**Input records:**
|---|
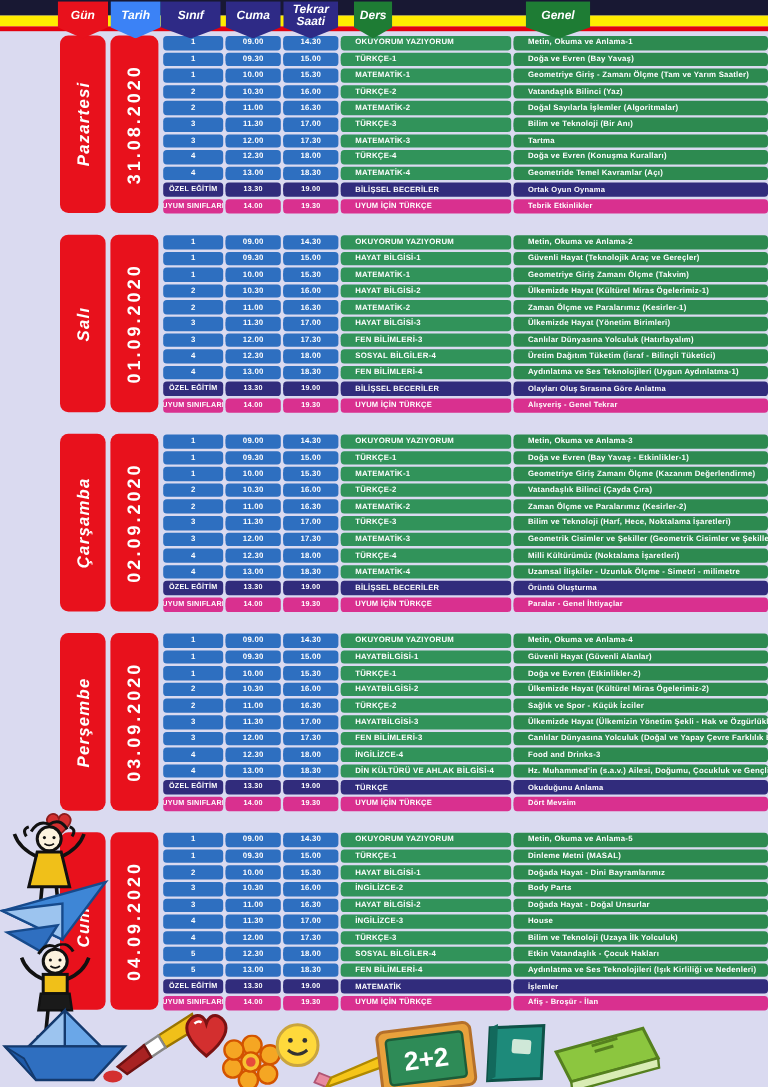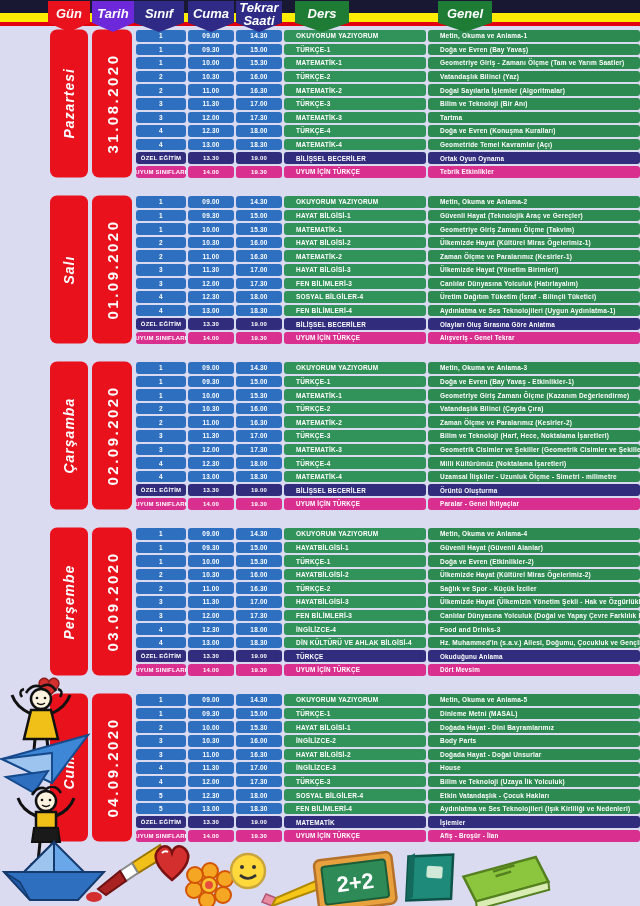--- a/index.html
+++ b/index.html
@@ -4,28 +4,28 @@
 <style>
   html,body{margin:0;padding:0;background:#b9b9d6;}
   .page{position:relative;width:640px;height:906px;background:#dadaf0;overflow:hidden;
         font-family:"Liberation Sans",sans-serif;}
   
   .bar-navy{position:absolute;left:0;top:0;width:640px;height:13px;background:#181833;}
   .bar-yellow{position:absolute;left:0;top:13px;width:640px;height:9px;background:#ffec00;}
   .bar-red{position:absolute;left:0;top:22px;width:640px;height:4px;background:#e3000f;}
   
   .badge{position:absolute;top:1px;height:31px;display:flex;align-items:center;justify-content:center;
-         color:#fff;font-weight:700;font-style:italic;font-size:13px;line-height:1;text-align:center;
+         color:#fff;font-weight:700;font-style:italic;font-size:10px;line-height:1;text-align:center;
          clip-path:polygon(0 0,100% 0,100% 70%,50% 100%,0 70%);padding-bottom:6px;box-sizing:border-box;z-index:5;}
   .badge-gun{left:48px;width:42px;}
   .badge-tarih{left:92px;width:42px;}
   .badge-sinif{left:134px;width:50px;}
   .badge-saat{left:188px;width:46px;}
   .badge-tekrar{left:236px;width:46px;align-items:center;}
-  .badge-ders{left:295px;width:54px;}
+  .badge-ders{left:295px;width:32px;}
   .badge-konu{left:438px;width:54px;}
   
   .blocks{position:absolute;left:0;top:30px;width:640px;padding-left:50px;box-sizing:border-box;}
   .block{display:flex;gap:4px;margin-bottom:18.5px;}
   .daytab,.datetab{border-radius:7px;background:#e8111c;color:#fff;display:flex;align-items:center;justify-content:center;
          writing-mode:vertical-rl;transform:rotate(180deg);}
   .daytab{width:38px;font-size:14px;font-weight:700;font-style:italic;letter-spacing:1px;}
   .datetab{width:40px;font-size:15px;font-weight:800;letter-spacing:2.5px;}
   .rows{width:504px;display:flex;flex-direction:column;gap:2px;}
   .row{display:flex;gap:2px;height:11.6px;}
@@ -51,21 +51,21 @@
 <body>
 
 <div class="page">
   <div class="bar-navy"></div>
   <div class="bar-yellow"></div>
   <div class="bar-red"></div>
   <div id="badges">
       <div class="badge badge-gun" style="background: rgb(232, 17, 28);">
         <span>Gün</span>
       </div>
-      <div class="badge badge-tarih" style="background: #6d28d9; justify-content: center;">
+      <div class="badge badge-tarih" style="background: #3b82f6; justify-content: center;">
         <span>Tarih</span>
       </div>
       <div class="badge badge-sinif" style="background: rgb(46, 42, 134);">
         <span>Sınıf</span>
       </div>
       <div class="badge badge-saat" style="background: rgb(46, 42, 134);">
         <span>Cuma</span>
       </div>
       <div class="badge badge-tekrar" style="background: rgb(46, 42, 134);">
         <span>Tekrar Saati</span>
|---|
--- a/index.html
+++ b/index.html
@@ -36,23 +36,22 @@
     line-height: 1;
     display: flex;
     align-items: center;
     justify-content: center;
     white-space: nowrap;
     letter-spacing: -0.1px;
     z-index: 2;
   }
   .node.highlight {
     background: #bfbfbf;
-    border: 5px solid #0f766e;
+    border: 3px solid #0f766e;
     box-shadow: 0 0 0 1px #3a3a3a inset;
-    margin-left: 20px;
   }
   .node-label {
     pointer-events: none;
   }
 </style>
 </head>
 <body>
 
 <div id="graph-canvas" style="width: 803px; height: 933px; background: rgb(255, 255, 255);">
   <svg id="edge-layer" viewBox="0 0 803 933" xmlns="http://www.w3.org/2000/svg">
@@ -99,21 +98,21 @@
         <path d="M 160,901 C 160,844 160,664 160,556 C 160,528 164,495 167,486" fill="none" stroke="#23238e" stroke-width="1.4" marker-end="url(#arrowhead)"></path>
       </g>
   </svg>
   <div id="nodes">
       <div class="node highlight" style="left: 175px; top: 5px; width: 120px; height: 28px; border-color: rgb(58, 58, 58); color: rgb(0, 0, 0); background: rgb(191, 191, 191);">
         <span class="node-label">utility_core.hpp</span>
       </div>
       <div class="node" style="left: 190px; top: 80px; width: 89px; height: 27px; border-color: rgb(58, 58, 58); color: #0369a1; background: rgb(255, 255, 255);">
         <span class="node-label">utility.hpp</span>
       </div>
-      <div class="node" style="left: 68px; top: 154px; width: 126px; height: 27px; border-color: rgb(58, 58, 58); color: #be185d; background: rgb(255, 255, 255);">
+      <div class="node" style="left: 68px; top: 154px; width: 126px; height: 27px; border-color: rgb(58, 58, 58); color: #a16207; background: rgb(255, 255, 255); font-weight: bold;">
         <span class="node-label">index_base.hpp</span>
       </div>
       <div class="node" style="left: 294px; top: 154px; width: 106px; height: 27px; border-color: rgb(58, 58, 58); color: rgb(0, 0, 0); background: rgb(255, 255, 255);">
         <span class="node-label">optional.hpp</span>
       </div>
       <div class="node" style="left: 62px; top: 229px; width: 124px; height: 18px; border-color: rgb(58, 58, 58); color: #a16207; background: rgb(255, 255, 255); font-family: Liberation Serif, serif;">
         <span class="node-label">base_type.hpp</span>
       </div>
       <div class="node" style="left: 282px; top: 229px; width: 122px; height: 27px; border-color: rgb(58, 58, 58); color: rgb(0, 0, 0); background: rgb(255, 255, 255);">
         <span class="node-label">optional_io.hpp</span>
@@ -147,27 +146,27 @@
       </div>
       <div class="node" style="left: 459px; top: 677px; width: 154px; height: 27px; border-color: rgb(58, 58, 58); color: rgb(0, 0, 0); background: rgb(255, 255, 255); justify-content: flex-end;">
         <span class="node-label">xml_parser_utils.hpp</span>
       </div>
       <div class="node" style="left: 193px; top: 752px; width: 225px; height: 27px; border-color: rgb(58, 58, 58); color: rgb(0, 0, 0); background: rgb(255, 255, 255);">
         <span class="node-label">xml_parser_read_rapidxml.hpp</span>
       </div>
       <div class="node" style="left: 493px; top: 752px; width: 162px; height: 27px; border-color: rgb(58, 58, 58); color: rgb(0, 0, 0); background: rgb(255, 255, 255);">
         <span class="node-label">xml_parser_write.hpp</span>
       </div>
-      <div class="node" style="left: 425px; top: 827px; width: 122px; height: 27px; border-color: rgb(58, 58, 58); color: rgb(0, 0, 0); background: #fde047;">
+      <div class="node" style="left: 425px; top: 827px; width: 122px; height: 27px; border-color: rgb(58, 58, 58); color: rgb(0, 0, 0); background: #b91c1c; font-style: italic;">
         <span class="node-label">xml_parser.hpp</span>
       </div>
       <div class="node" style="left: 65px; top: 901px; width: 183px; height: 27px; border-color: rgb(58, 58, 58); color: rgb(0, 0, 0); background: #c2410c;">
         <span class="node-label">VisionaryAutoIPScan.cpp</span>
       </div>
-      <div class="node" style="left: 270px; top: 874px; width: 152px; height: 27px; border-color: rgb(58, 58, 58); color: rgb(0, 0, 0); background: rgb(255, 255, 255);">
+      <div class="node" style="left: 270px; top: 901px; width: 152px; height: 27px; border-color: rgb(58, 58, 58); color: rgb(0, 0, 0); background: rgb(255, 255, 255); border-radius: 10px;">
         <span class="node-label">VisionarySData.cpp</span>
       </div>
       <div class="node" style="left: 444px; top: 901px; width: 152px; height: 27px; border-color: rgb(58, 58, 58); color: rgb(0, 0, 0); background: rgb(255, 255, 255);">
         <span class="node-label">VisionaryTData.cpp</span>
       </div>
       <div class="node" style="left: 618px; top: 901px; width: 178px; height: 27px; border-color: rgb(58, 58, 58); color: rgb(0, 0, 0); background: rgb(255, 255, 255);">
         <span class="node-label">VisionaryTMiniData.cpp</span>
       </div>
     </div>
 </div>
|---|
**Task details:** Return, word for word, the lines of the data above from the line with "-99,21 +98,21 @@" through the line with "58); color: #be185d;", inclusive.

**Your solution:**
@@ -99,21 +98,21 @@
         <path d="M 160,901 C 160,844 160,664 160,556 C 160,528 164,495 167,486" fill="none" stroke="#23238e" stroke-width="1.4" marker-end="url(#arrowhead)"></path>
       </g>
   </svg>
   <div id="nodes">
       <div class="node highlight" style="left: 175px; top: 5px; width: 120px; height: 28px; border-color: rgb(58, 58, 58); color: rgb(0, 0, 0); background: rgb(191, 191, 191);">
         <span class="node-label">utility_core.hpp</span>
       </div>
       <div class="node" style="left: 190px; top: 80px; width: 89px; height: 27px; border-color: rgb(58, 58, 58); color: #0369a1; background: rgb(255, 255, 255);">
         <span class="node-label">utility.hpp</span>
       </div>
-      <div class="node" style="left: 68px; top: 154px; width: 126px; height: 27px; border-color: rgb(58, 58, 58); color: #be185d; background: rgb(255, 255, 255);">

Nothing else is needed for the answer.